◆ Exercise: The response should be an exact copy of the records, with the pictures removed.

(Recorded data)
::::::::

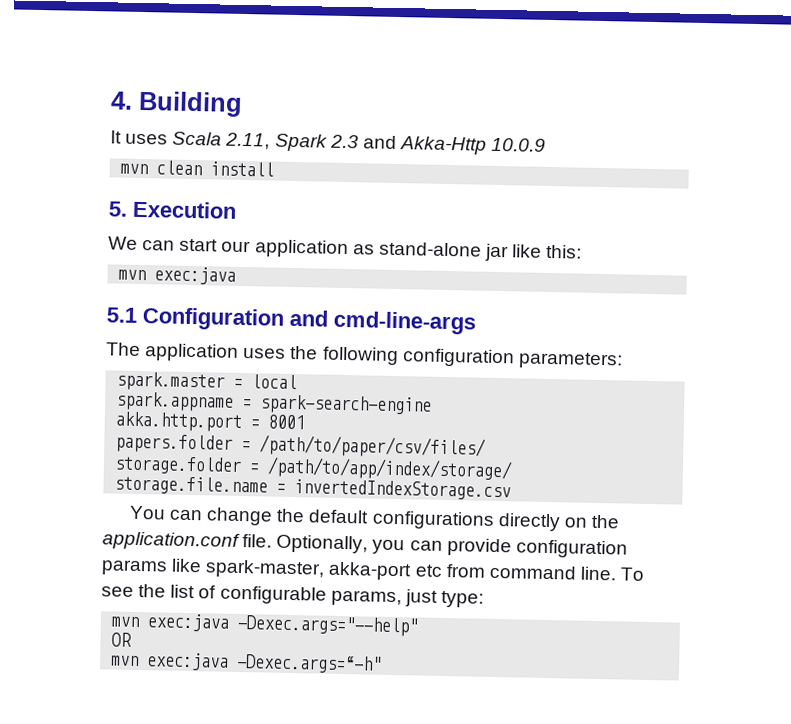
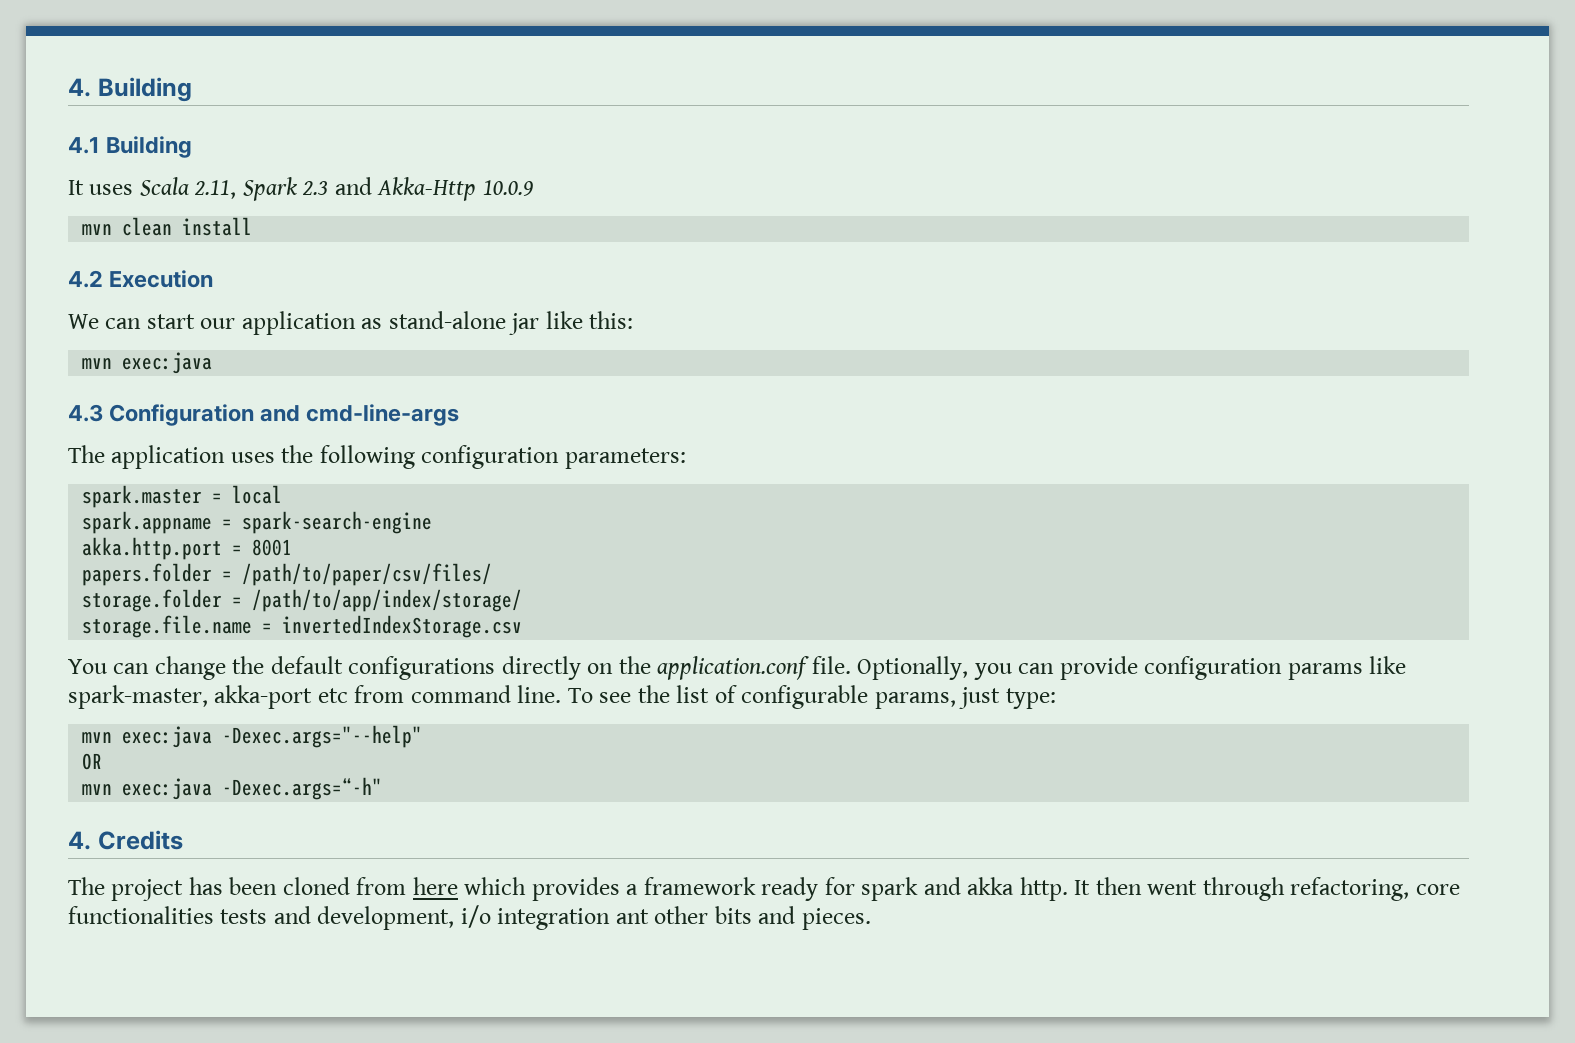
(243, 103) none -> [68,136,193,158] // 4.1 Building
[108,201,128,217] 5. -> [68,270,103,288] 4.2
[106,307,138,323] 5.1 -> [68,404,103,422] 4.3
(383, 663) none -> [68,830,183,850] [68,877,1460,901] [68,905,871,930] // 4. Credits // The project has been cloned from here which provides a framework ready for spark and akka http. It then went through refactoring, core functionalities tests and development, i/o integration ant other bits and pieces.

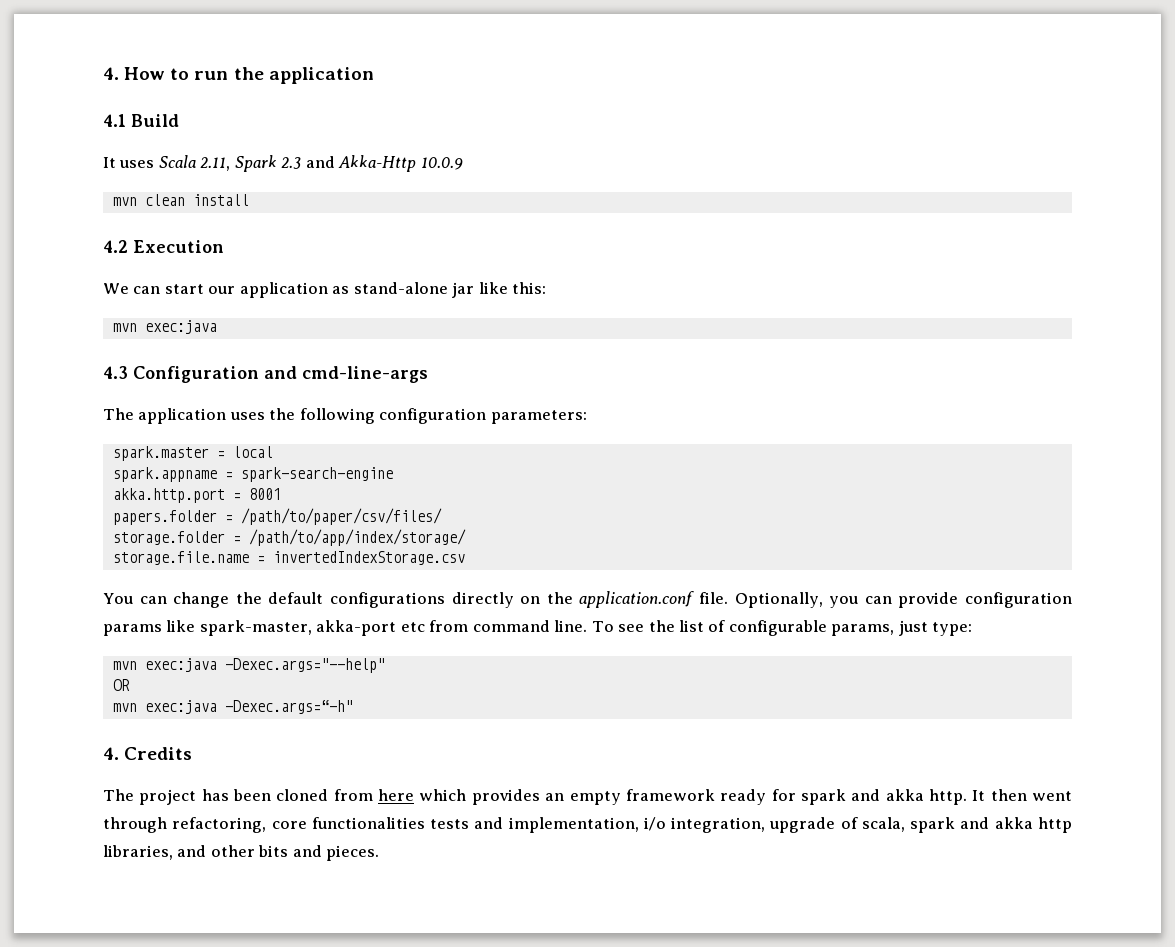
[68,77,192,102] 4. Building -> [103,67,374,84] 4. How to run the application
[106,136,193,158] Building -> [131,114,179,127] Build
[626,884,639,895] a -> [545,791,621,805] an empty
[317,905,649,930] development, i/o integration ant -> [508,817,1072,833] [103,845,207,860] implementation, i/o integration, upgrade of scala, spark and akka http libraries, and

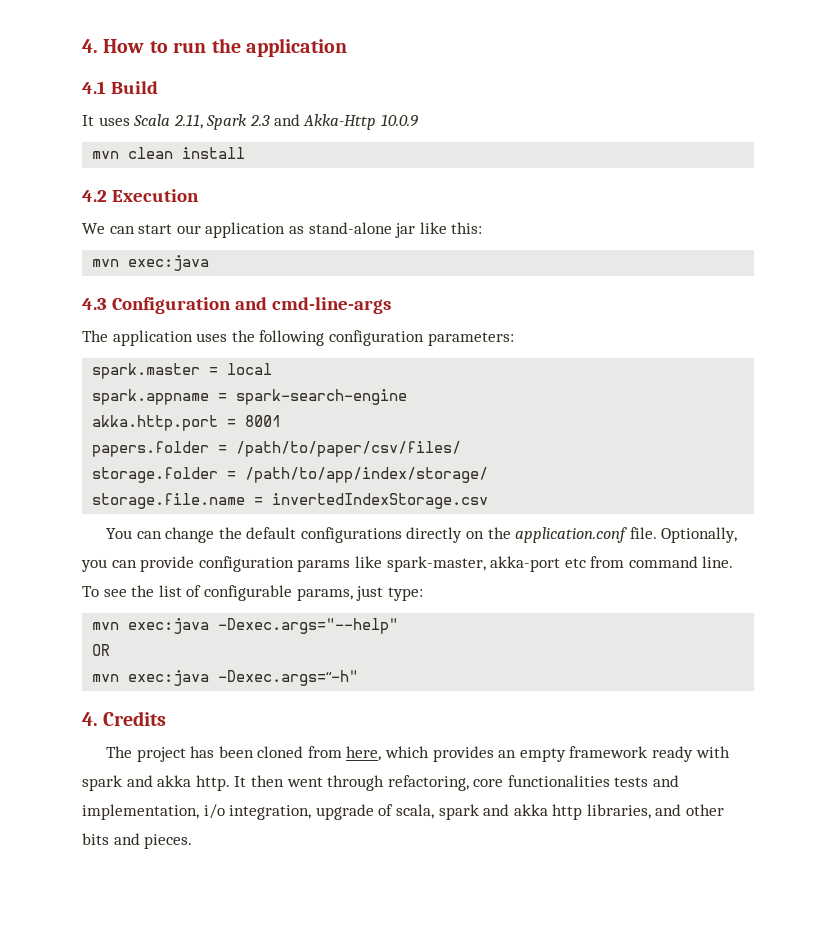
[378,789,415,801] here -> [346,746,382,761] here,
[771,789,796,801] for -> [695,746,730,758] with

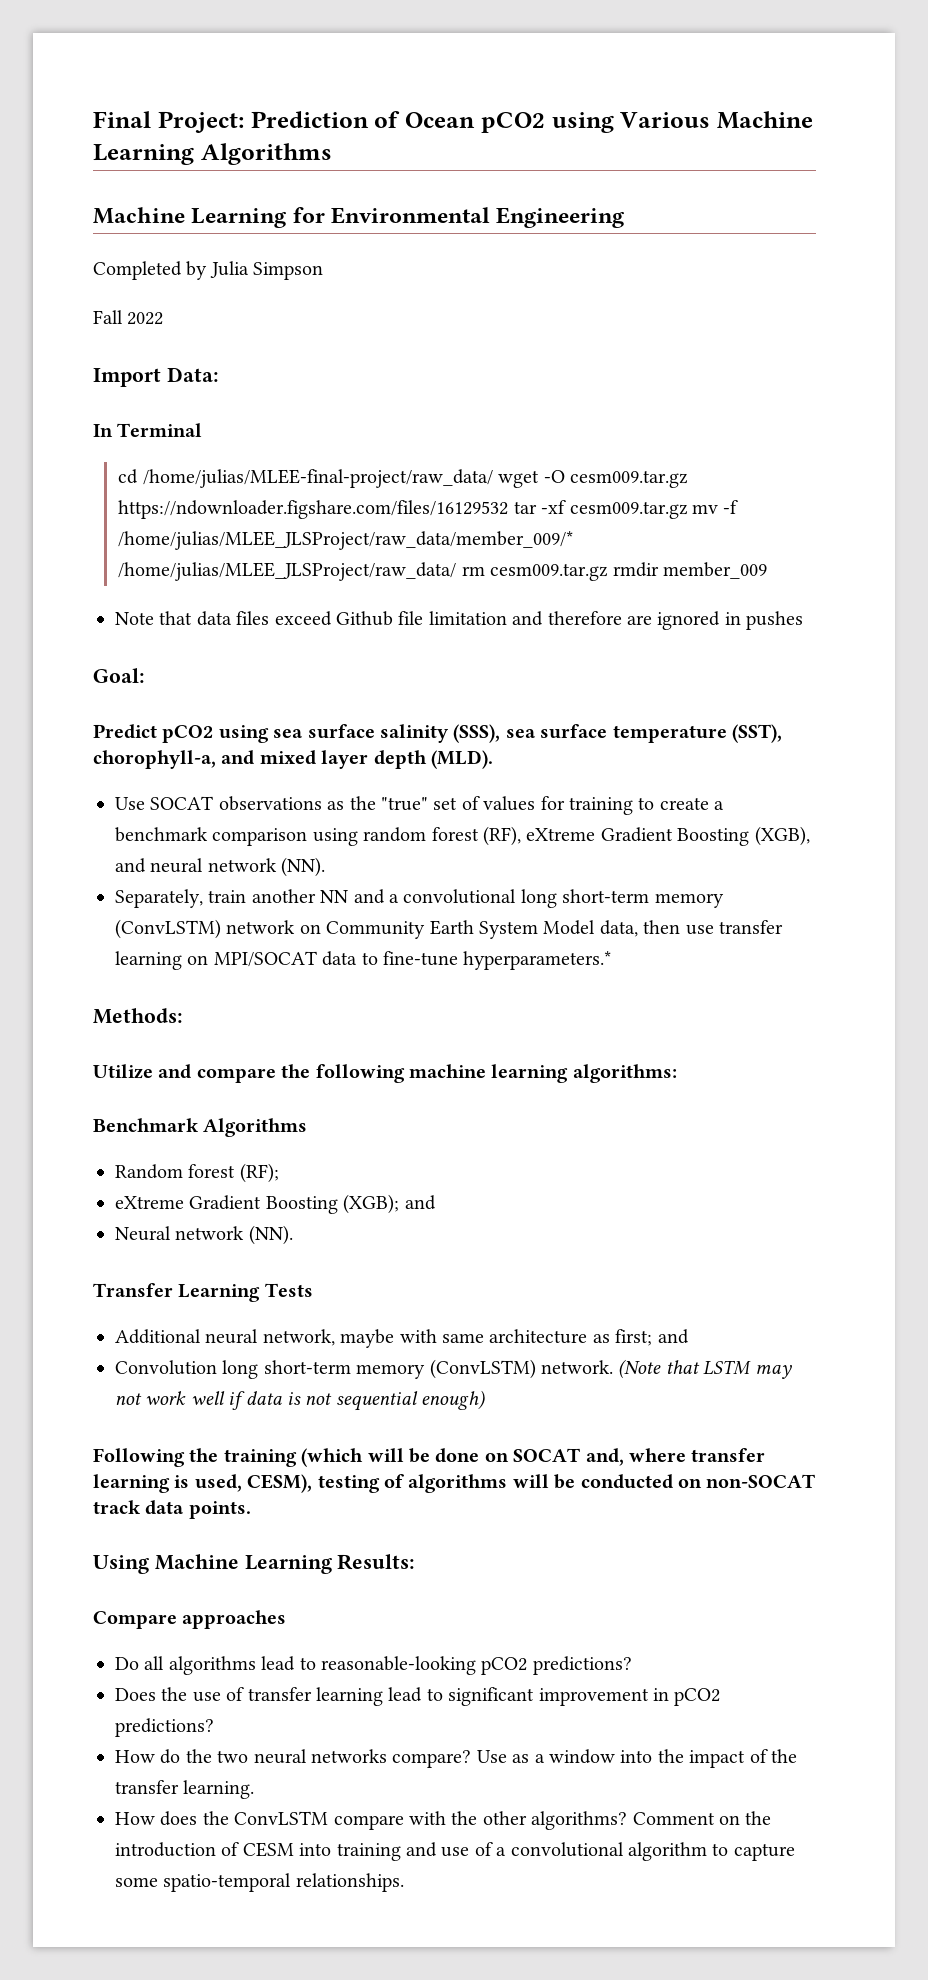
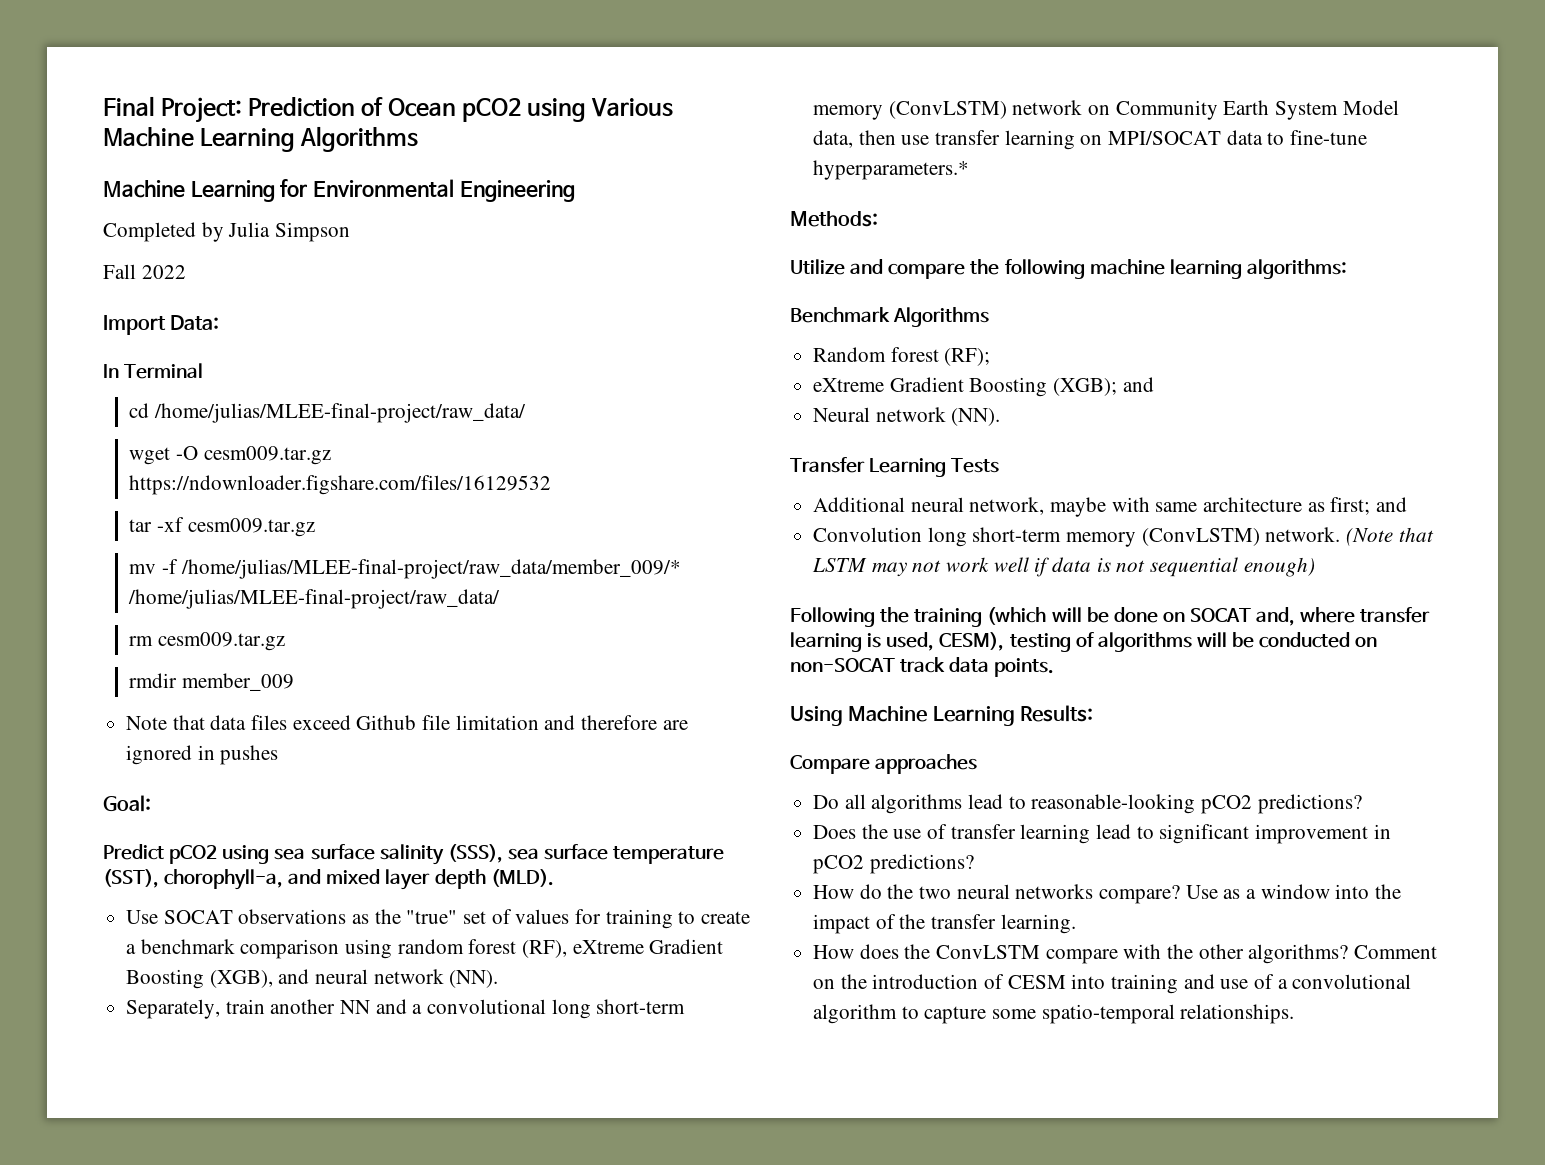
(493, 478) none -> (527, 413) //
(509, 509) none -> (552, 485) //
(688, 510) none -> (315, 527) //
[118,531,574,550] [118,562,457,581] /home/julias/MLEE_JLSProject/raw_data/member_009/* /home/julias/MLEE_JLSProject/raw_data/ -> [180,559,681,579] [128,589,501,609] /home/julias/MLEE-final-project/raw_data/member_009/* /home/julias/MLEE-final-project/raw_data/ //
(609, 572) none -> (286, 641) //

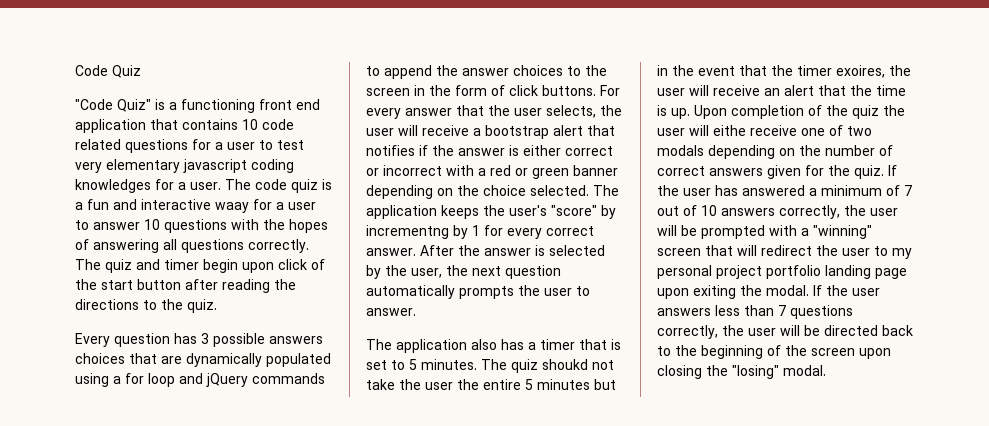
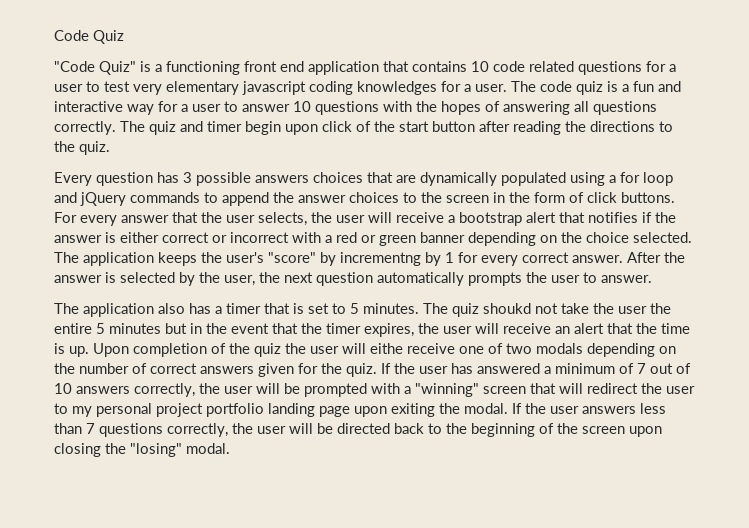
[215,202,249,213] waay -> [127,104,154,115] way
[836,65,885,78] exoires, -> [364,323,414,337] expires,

::::::::

◆ Result of the exercise:
(243, 103) none -> [68,136,193,158] // 4.1 Building
[108,201,128,217] 5. -> [68,270,103,288] 4.2
[106,307,138,323] 5.1 -> [68,404,103,422] 4.3
(383, 663) none -> [68,830,183,850] [68,877,1460,901] [68,905,871,930] // 4. Credits // The project has been cloned from here which provides a framework ready for spark and akka http. It then went through refactoring, core functionalities tests and development, i/o integration ant other bits and pieces.

[68,77,192,102] 4. Building -> [103,67,374,84] 4. How to run the application
[106,136,193,158] Building -> [131,114,179,127] Build
[626,884,639,895] a -> [545,791,621,805] an empty
[317,905,649,930] development, i/o integration ant -> [508,817,1072,833] [103,845,207,860] implementation, i/o integration, upgrade of scala, spark and akka http libraries, and

[378,789,415,801] here -> [346,746,382,761] here,
[771,789,796,801] for -> [695,746,730,758] with

(493, 478) none -> (527, 413) //
(509, 509) none -> (552, 485) //
(688, 510) none -> (315, 527) //
[118,531,574,550] [118,562,457,581] /home/julias/MLEE_JLSProject/raw_data/member_009/* /home/julias/MLEE_JLSProject/raw_data/ -> [180,559,681,579] [128,589,501,609] /home/julias/MLEE-final-project/raw_data/member_009/* /home/julias/MLEE-final-project/raw_data/ //
(609, 572) none -> (286, 641) //

[215,202,249,213] waay -> [127,104,154,115] way
[836,65,885,78] exoires, -> [364,323,414,337] expires,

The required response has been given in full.